Approximation of node failure possibility
Failure rate p during period T is
\[ p = 1 - e^{\frac{-T}{MTBF}} \]
Maclaurin expansion of \( e^x \) is
\[ e^x = 1 + x + \frac{x^2}{2} + \ ... \]
If \(x^2 \ll 1 \), we get an approximation
\[ e^x = 1 + x \] \[ -x = 1 - e^x \]
If \(T \ll MTBF \)
\[ p = \frac{T}{MTBF} = 1 - e^{\frac{-T}{MTBF}} \]
Possibility of data loss?
In (N,K) erasure coding, a data is splitted into K pieces and add N-K parities.

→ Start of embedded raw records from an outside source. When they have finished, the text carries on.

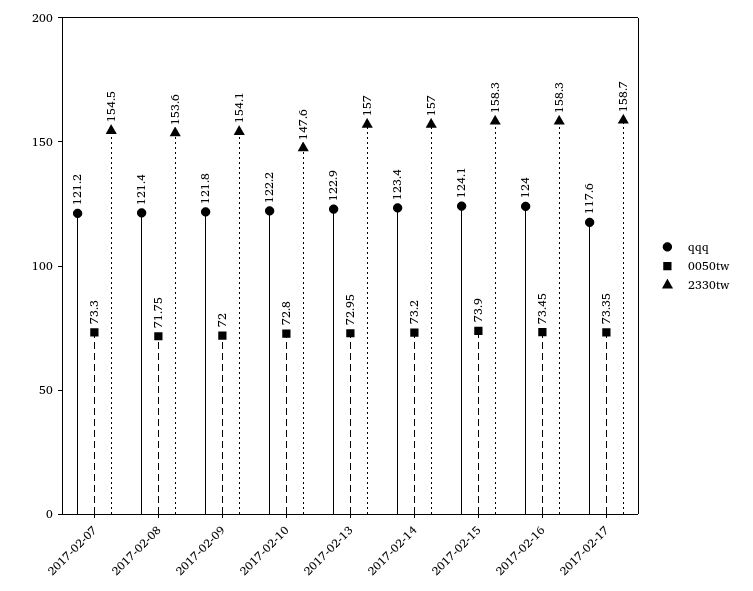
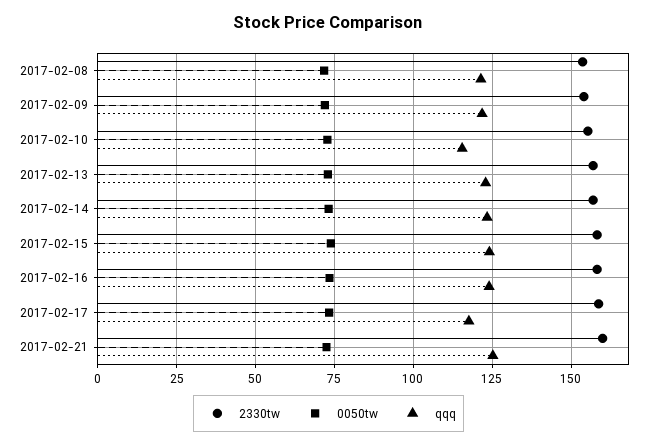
qqq, 2017-02-07: 121.2 -> none
0050tw, 2017-02-07: 73.3 -> none
2330tw, 2017-02-07: 154.5 -> none
qqq, 2017-02-10: 122.2 -> 115
2330tw, 2017-02-10: 147.6 -> 155
2330tw, 2017-02-21: none -> 160
0050tw, 2017-02-21: none -> 72.5
qqq, 2017-02-21: none -> 125

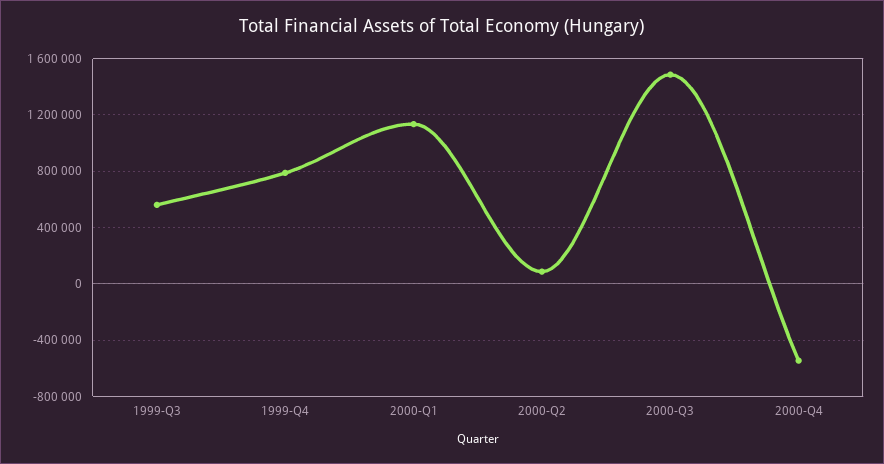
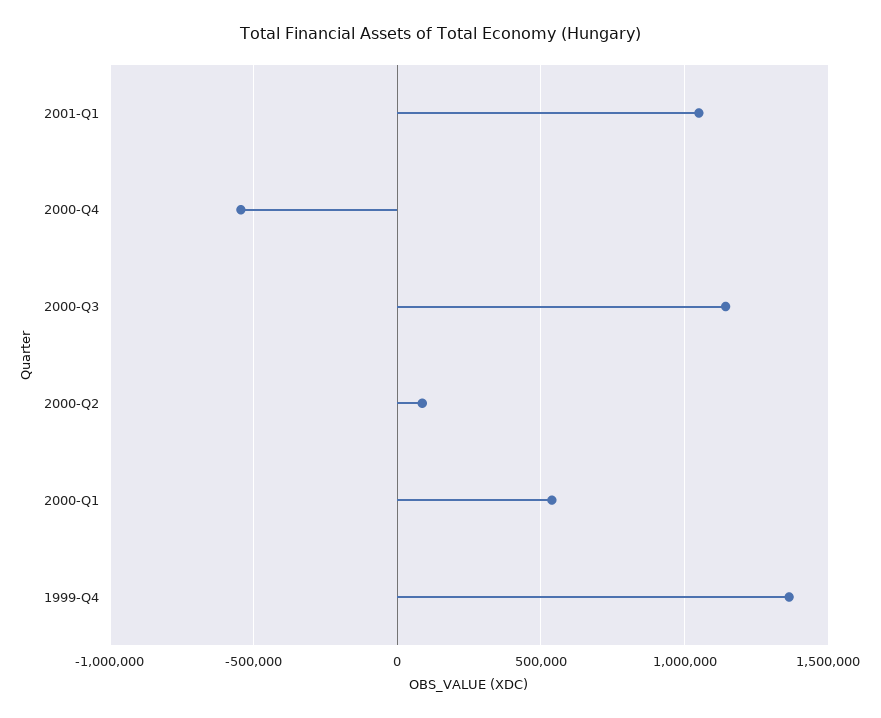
1999-Q3: 550000 -> none
1999-Q4: 800000 -> 1350000
2000-Q1: 1150000 -> 550000
2000-Q3: 1500000 -> 1150000
2001-Q1: none -> 1050000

It is allowed to lose at most N-K pieces out of total N.
So the chance of losing no more than N-K pieces is
\[ P_l(p) = \sum_{i=0}^{N-K} \binom{N}{i} \ p^i \ (1-p)^{N-i} \]
This should be a monotonic function of p so we can solve this by binary searching.
Now, we can say Sorock will not lose the data in \(P_{SLA} = 0.99999999999\) (so-called Eleven-nine) if these two conditions are satisfied:
- We can find p such that \(P_l(p) \ge P_{SLA}\).
- We can recover every lost pieces within \(T \le p \times MTBF\).
data-loss-calculator is the implementation of this algorithm. An example of calculation is for (8,4) erasure coding (meaning 4 data chunks and 4 parity chunks) and MTBF of 1M hours, every piece should be recovered every 2824 hours to achieve Evelen-nine SLA level.